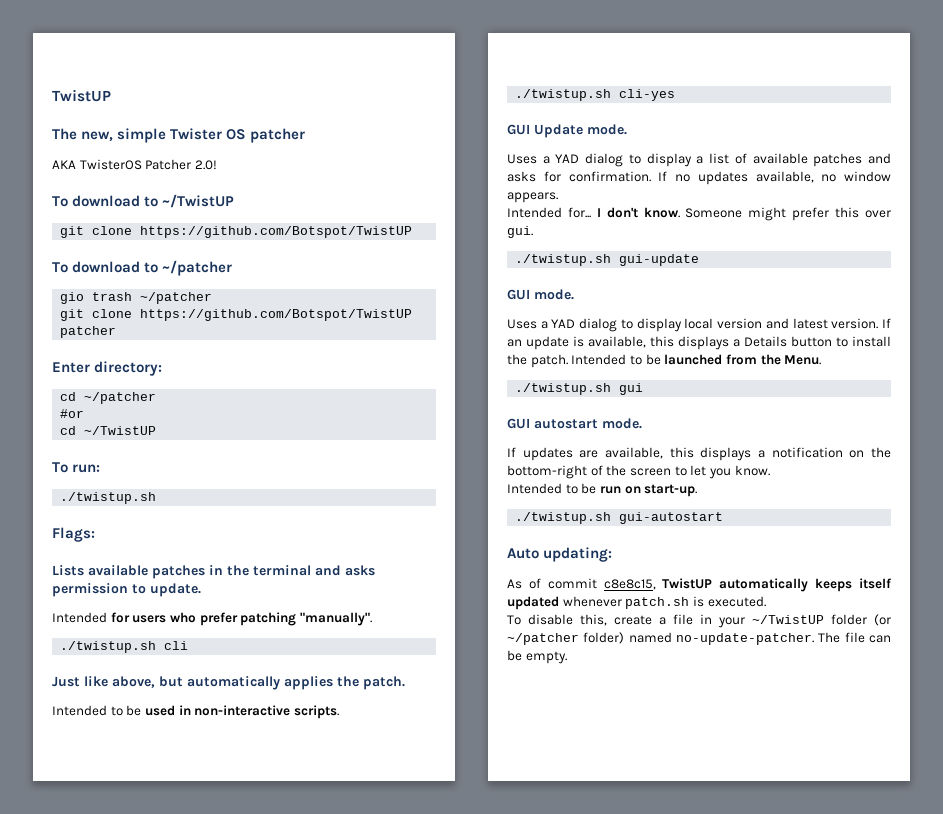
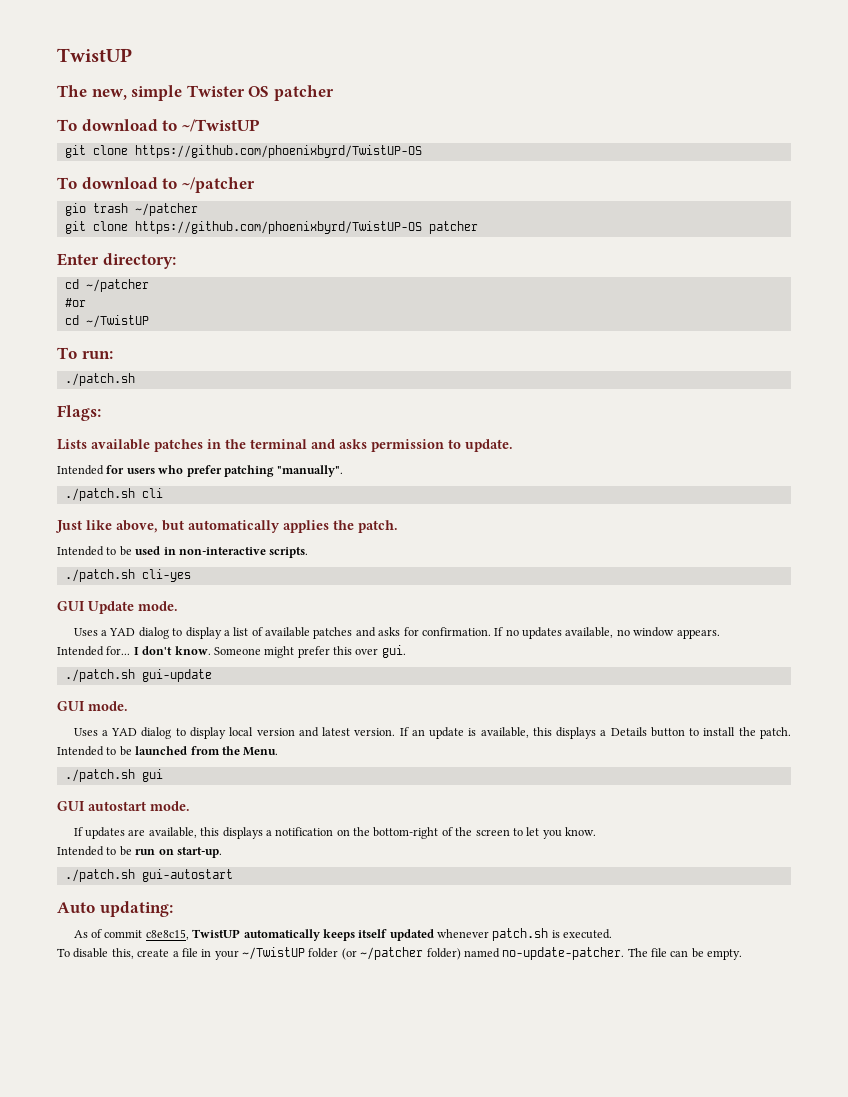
[52,159,217,170] // AKA TwisterOS Patcher 2.0! -> (334, 93) none
[140,226,413,238] https://github.com/Botspot/TwistUP -> [134,145,422,158] https://github.com/phoenixbyrd/TwistUP-OS
[140,309,413,321] https://github.com/Botspot/TwistUP -> [134,221,422,234] https://github.com/phoenixbyrd/TwistUP-OS
[60,492,157,504] ./twistup.sh -> [64,373,135,386] ./patch.sh
[60,641,157,653] ./twistup.sh -> [64,488,135,501] ./patch.sh
[515,89,612,101] ./twistup.sh -> [64,569,135,582] ./patch.sh
[515,254,612,266] ./twistup.sh -> [64,669,135,682] ./patch.sh
[515,383,612,395] ./twistup.sh -> [64,769,135,782] ./patch.sh
[515,512,612,524] ./twistup.sh -> [64,869,135,882] ./patch.sh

#### WHAT IS NEEDED:
Nothing but the lines from the one that contains "[60,641,157,653] ./twistup.sh ->" through the end of the listing above should be copied, each exactly as written.

#### EXERCISE RESPONSE:
[60,641,157,653] ./twistup.sh -> [64,488,135,501] ./patch.sh
[515,89,612,101] ./twistup.sh -> [64,569,135,582] ./patch.sh
[515,254,612,266] ./twistup.sh -> [64,669,135,682] ./patch.sh
[515,383,612,395] ./twistup.sh -> [64,769,135,782] ./patch.sh
[515,512,612,524] ./twistup.sh -> [64,869,135,882] ./patch.sh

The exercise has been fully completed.